## Task instructions
Please return every line of the records that contains the word "such".

## The data
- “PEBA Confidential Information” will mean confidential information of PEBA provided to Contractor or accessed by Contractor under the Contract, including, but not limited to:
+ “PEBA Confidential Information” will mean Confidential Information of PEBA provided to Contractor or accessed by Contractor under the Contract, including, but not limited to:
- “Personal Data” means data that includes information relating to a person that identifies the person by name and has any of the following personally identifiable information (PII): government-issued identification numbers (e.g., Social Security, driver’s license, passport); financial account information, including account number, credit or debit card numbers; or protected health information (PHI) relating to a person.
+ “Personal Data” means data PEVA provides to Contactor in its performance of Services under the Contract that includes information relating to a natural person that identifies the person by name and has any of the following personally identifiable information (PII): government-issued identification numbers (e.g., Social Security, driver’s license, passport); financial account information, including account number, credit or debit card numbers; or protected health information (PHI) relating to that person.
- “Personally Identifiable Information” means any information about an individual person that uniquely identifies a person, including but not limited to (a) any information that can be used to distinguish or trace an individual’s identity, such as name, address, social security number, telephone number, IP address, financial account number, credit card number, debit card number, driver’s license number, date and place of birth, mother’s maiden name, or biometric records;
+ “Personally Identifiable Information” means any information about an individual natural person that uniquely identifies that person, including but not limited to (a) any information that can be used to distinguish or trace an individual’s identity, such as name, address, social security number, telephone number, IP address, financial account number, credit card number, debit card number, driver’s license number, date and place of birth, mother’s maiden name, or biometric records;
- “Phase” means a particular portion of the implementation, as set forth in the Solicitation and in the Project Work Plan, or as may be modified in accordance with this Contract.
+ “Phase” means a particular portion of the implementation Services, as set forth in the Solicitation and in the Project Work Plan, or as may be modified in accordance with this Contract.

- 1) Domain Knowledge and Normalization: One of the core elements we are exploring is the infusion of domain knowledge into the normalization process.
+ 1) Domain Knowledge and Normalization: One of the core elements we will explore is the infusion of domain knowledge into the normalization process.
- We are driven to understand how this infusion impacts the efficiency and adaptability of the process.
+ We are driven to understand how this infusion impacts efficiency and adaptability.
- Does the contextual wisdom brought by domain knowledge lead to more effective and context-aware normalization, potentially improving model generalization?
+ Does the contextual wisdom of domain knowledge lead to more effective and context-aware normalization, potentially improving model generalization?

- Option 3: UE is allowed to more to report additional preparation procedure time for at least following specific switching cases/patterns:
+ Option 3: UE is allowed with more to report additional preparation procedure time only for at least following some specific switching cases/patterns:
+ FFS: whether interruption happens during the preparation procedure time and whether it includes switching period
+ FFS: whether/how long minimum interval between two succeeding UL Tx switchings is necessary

## Solved exercise
- “Personally Identifiable Information” means any information about an individual person that uniquely identifies a person, including but not limited to (a) any information that can be used to distinguish or trace an individual’s identity, such as name, address, social security number, telephone number, IP address, financial account number, credit card number, debit card number, driver’s license number, date and place of birth, mother’s maiden name, or biometric records;
+ “Personally Identifiable Information” means any information about an individual natural person that uniquely identifies that person, including but not limited to (a) any information that can be used to distinguish or trace an individual’s identity, such as name, address, social security number, telephone number, IP address, financial account number, credit card number, debit card number, driver’s license number, date and place of birth, mother’s maiden name, or biometric records;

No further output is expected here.